Begin at the line holding "subtotal: 35.96 -> 71.94" and set down exactly each line through the last one below, omitting pictures. Include nothing else.

Stored data entries –
----
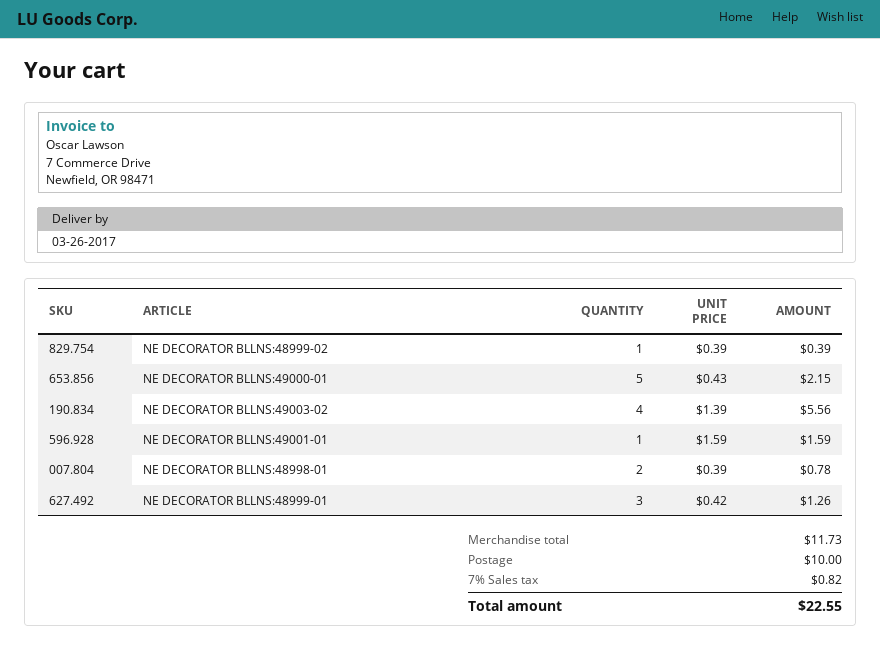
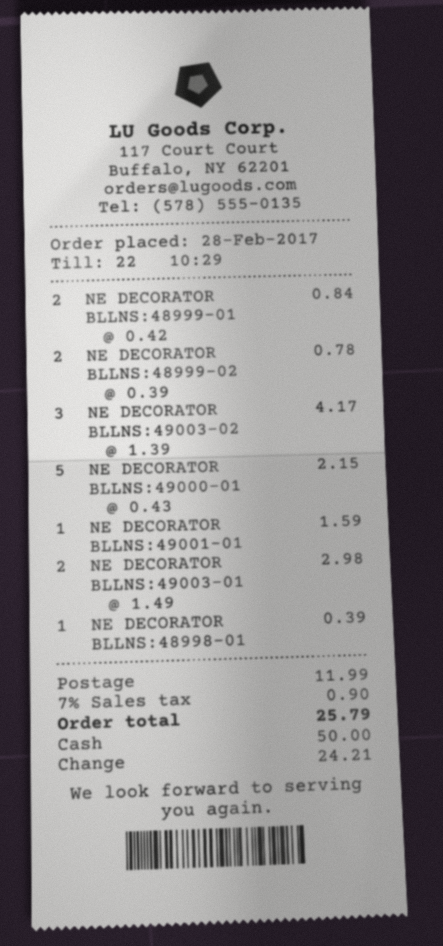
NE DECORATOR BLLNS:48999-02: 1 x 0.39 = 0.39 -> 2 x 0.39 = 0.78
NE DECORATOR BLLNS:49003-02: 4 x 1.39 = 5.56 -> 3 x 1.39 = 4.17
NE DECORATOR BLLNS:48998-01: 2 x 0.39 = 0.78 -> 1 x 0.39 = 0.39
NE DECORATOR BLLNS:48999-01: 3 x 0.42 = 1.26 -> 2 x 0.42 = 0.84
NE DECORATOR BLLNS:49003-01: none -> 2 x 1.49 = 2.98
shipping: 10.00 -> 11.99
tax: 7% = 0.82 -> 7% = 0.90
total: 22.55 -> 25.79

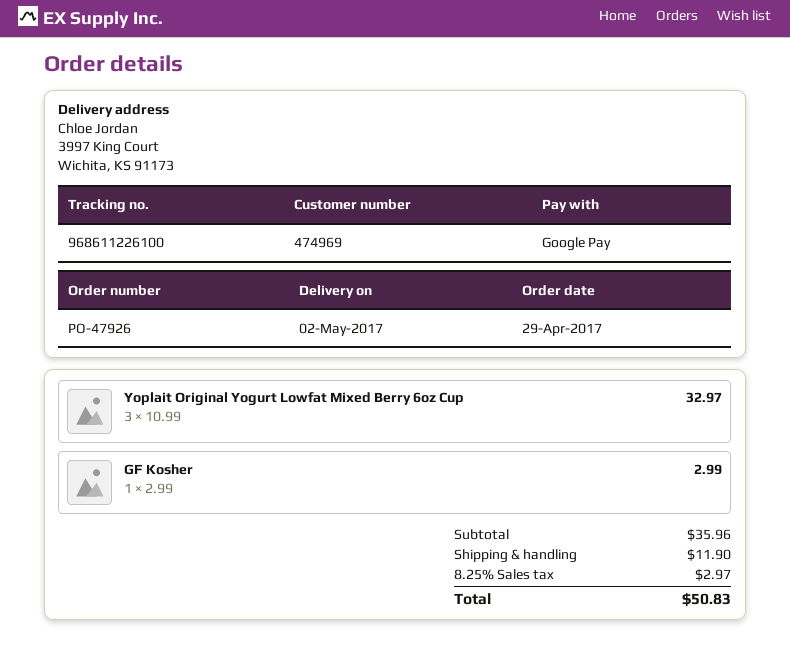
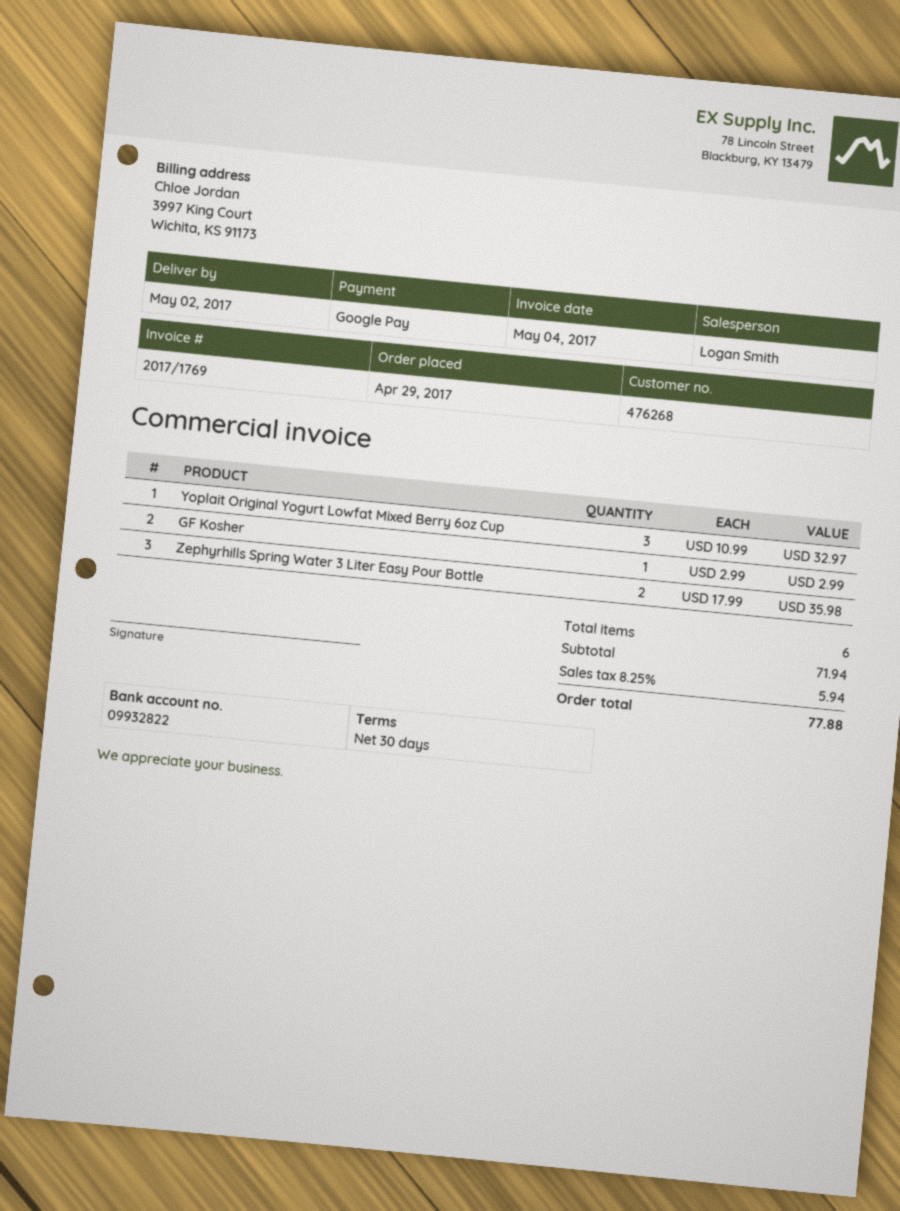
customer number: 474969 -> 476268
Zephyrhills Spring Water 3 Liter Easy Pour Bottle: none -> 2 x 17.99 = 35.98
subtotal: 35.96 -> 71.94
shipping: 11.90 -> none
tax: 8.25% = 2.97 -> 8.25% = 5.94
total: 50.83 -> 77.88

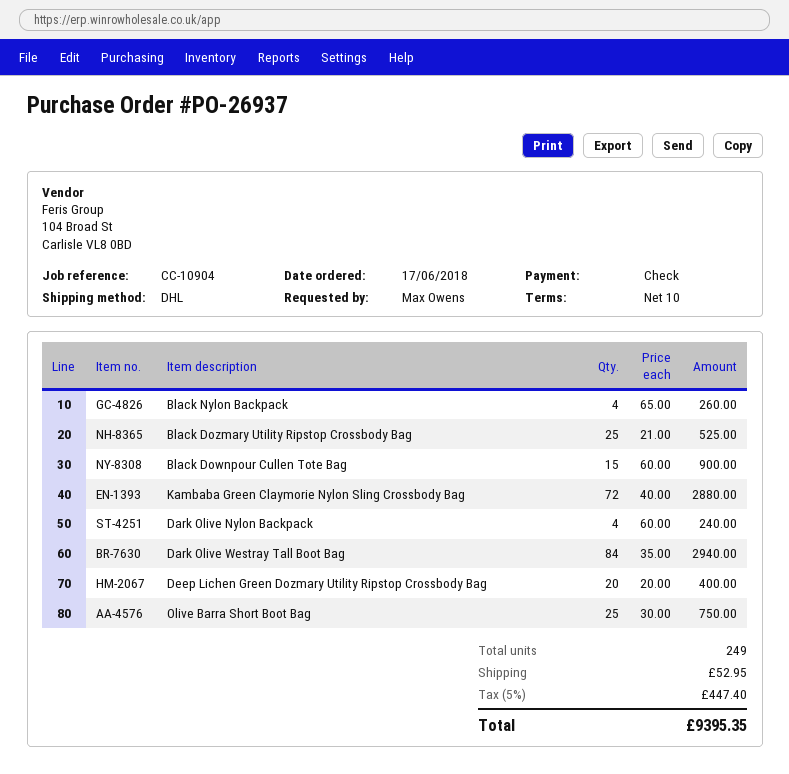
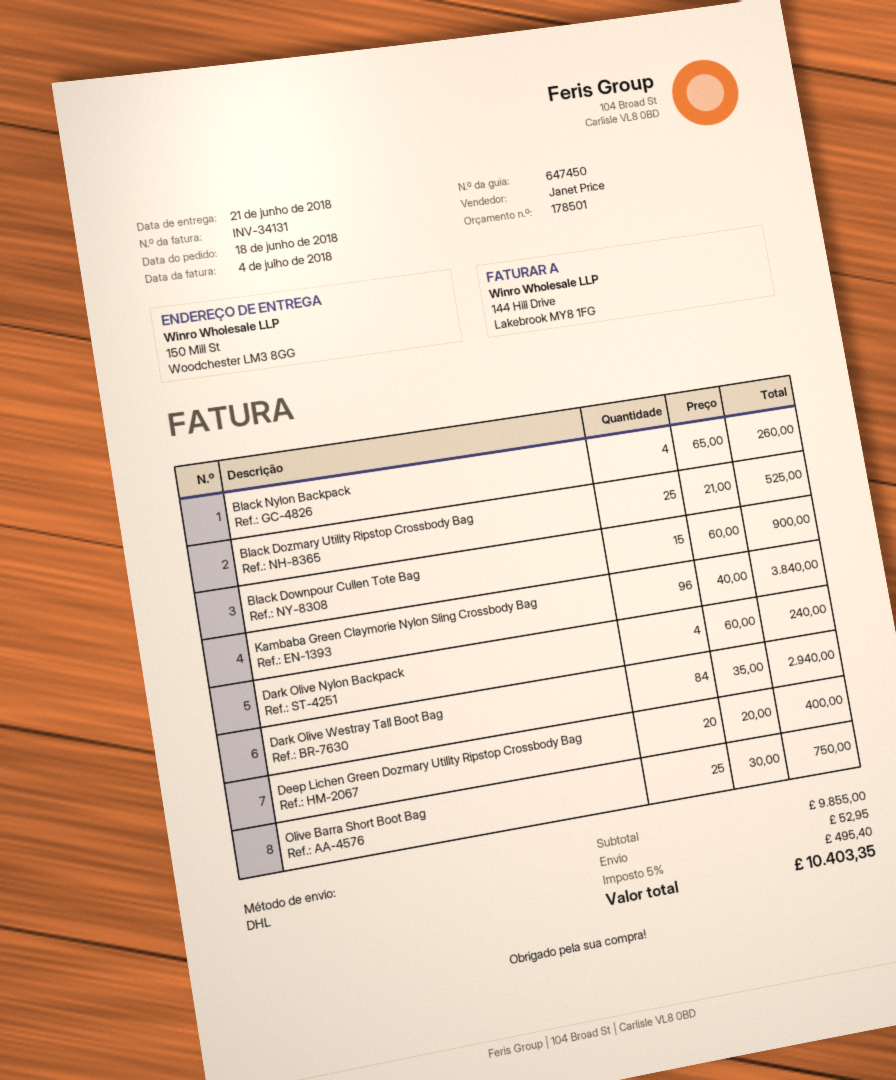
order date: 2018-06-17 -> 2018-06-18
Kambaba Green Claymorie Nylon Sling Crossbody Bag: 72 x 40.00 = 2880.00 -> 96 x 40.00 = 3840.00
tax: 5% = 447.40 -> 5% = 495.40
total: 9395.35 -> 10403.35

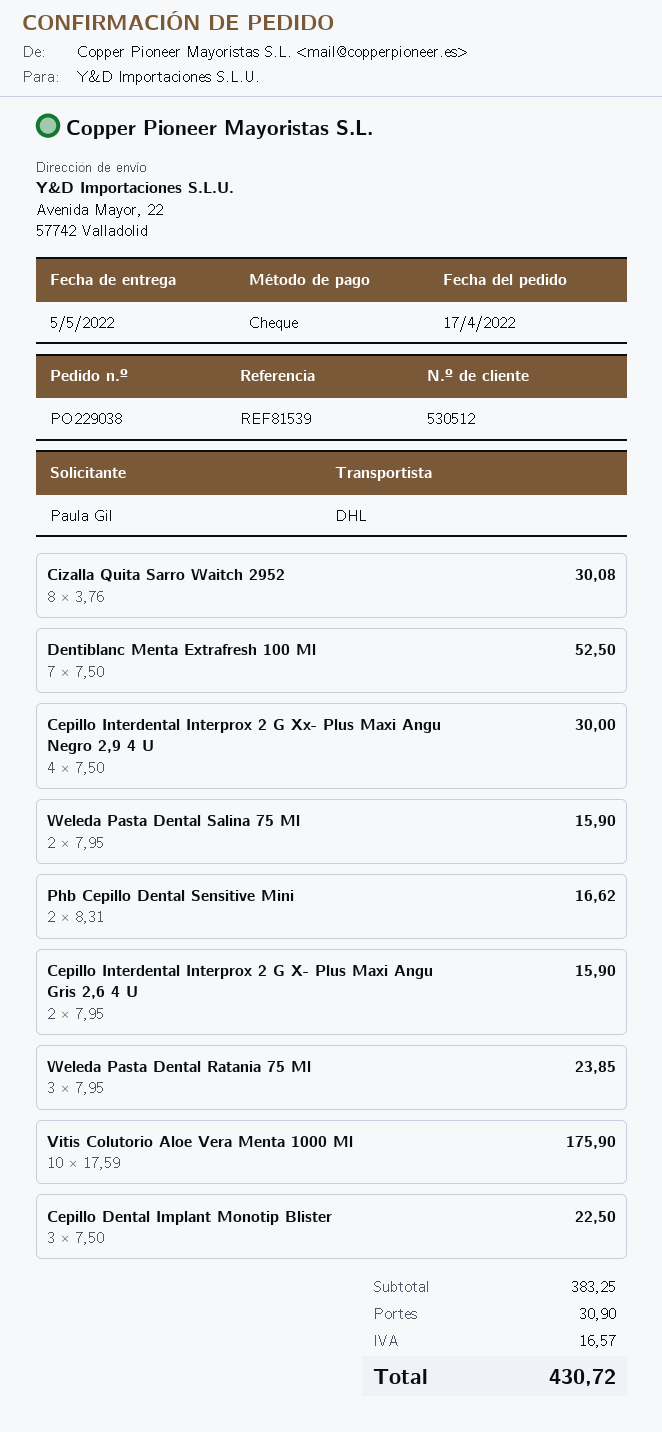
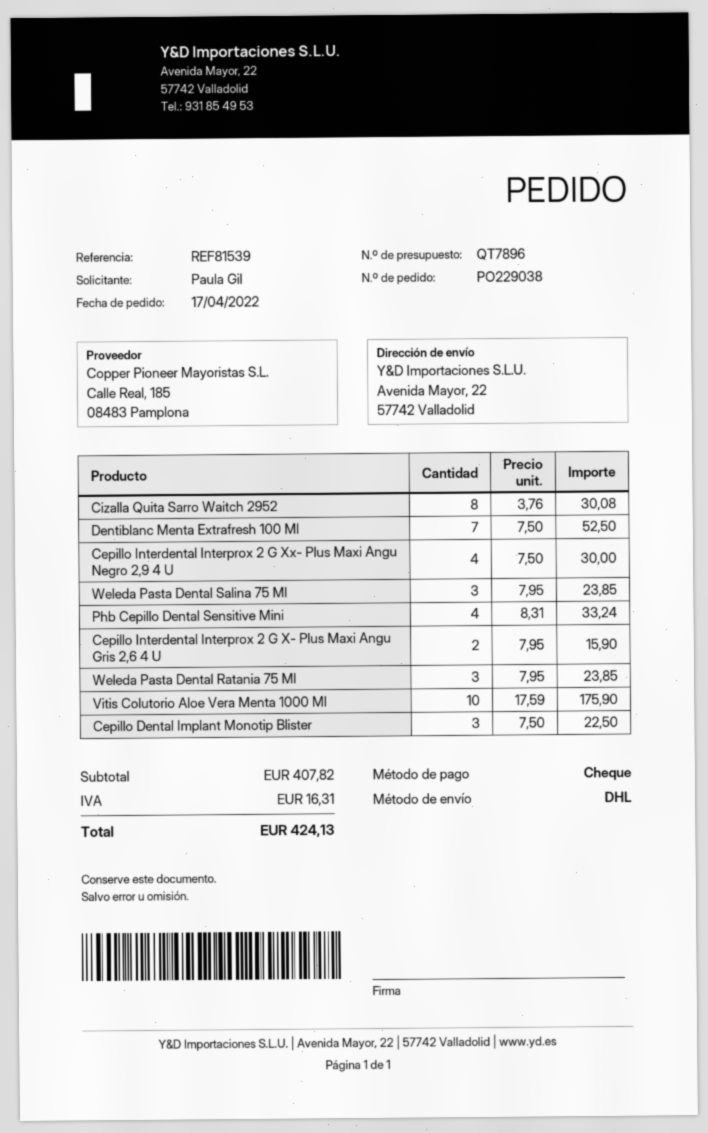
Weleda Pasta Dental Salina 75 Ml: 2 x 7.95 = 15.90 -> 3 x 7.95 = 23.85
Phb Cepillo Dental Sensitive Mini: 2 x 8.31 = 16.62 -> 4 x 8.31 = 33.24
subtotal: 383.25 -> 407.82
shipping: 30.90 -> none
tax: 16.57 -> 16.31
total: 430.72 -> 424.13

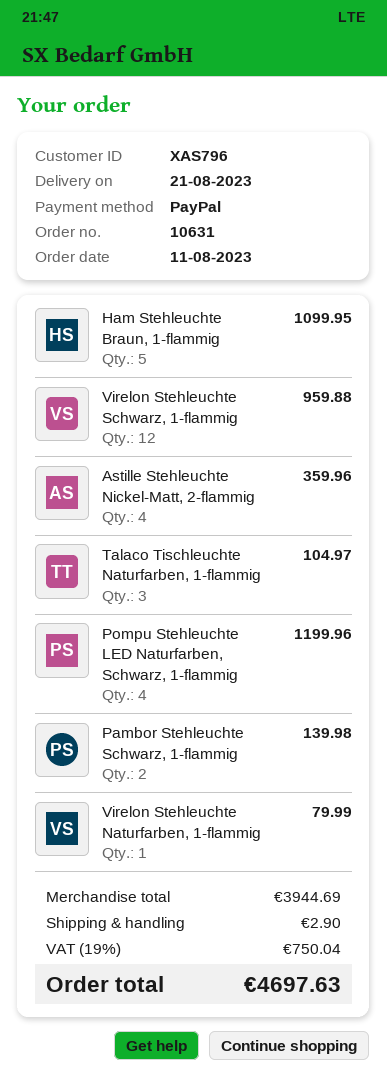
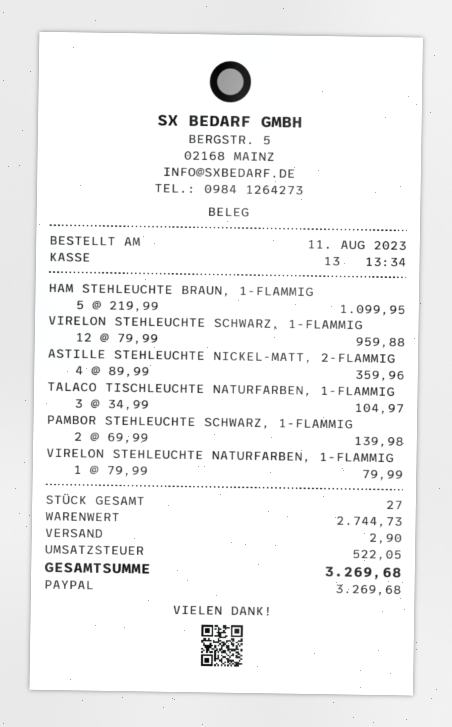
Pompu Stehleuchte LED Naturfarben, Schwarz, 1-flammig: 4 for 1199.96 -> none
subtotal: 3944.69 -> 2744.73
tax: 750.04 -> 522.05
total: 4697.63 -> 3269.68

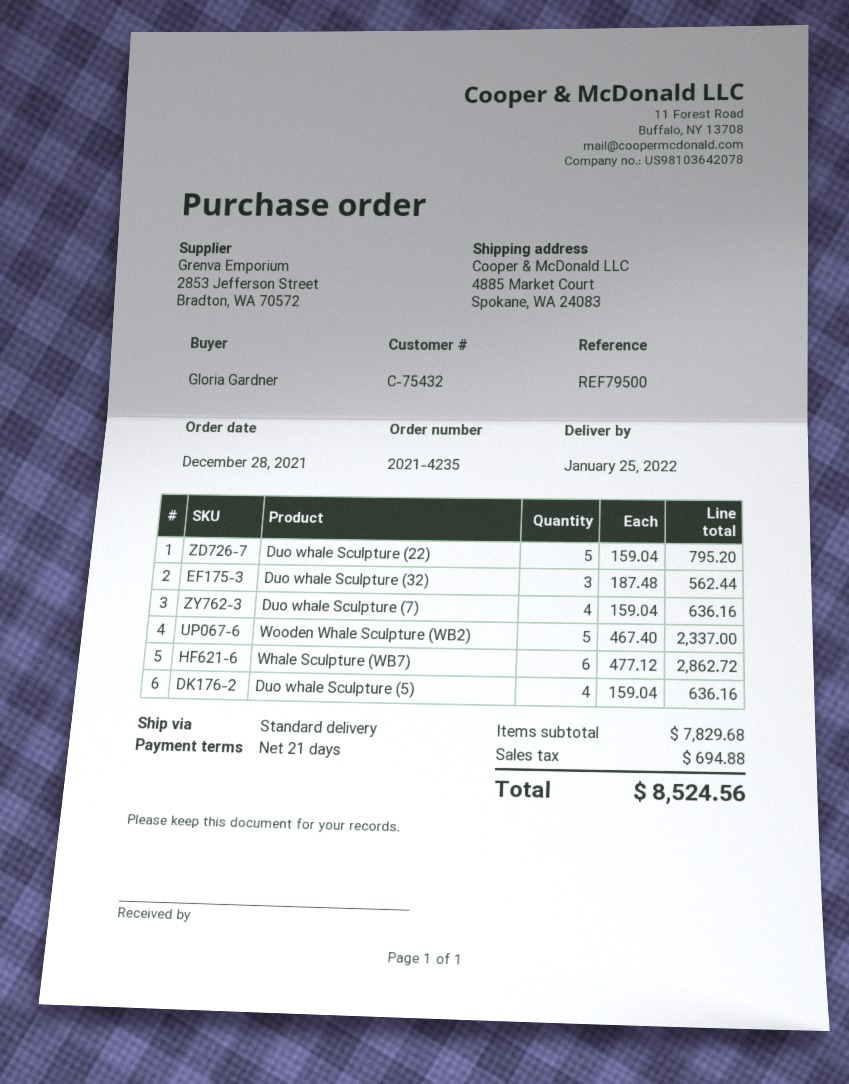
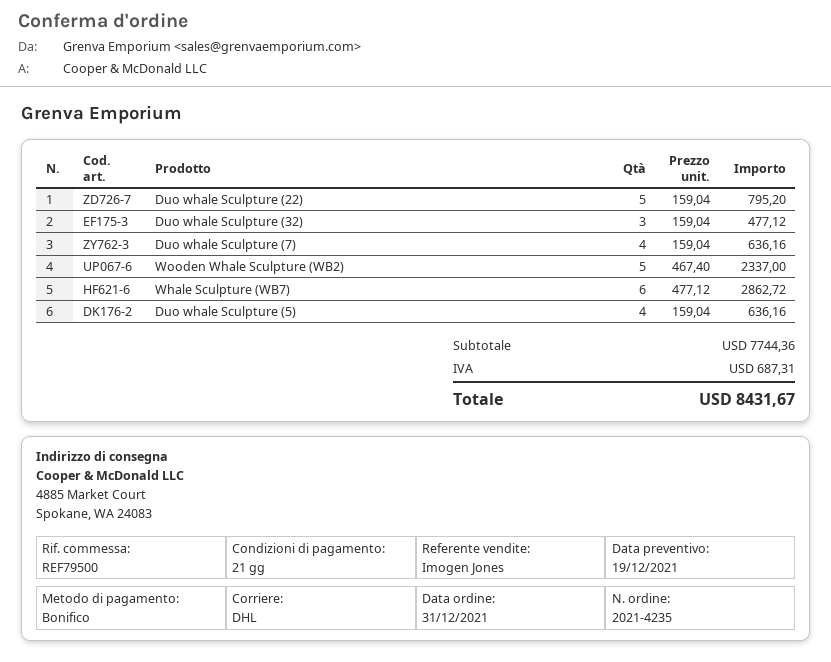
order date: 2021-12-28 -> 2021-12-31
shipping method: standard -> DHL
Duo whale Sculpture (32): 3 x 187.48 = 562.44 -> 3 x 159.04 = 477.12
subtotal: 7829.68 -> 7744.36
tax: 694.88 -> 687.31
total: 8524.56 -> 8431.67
----
Exercise response –
subtotal: 35.96 -> 71.94
shipping: 11.90 -> none
tax: 8.25% = 2.97 -> 8.25% = 5.94
total: 50.83 -> 77.88

order date: 2018-06-17 -> 2018-06-18
Kambaba Green Claymorie Nylon Sling Crossbody Bag: 72 x 40.00 = 2880.00 -> 96 x 40.00 = 3840.00
tax: 5% = 447.40 -> 5% = 495.40
total: 9395.35 -> 10403.35

Weleda Pasta Dental Salina 75 Ml: 2 x 7.95 = 15.90 -> 3 x 7.95 = 23.85
Phb Cepillo Dental Sensitive Mini: 2 x 8.31 = 16.62 -> 4 x 8.31 = 33.24
subtotal: 383.25 -> 407.82
shipping: 30.90 -> none
tax: 16.57 -> 16.31
total: 430.72 -> 424.13

Pompu Stehleuchte LED Naturfarben, Schwarz, 1-flammig: 4 for 1199.96 -> none
subtotal: 3944.69 -> 2744.73
tax: 750.04 -> 522.05
total: 4697.63 -> 3269.68

order date: 2021-12-28 -> 2021-12-31
shipping method: standard -> DHL
Duo whale Sculpture (32): 3 x 187.48 = 562.44 -> 3 x 159.04 = 477.12
subtotal: 7829.68 -> 7744.36
tax: 694.88 -> 687.31
total: 8524.56 -> 8431.67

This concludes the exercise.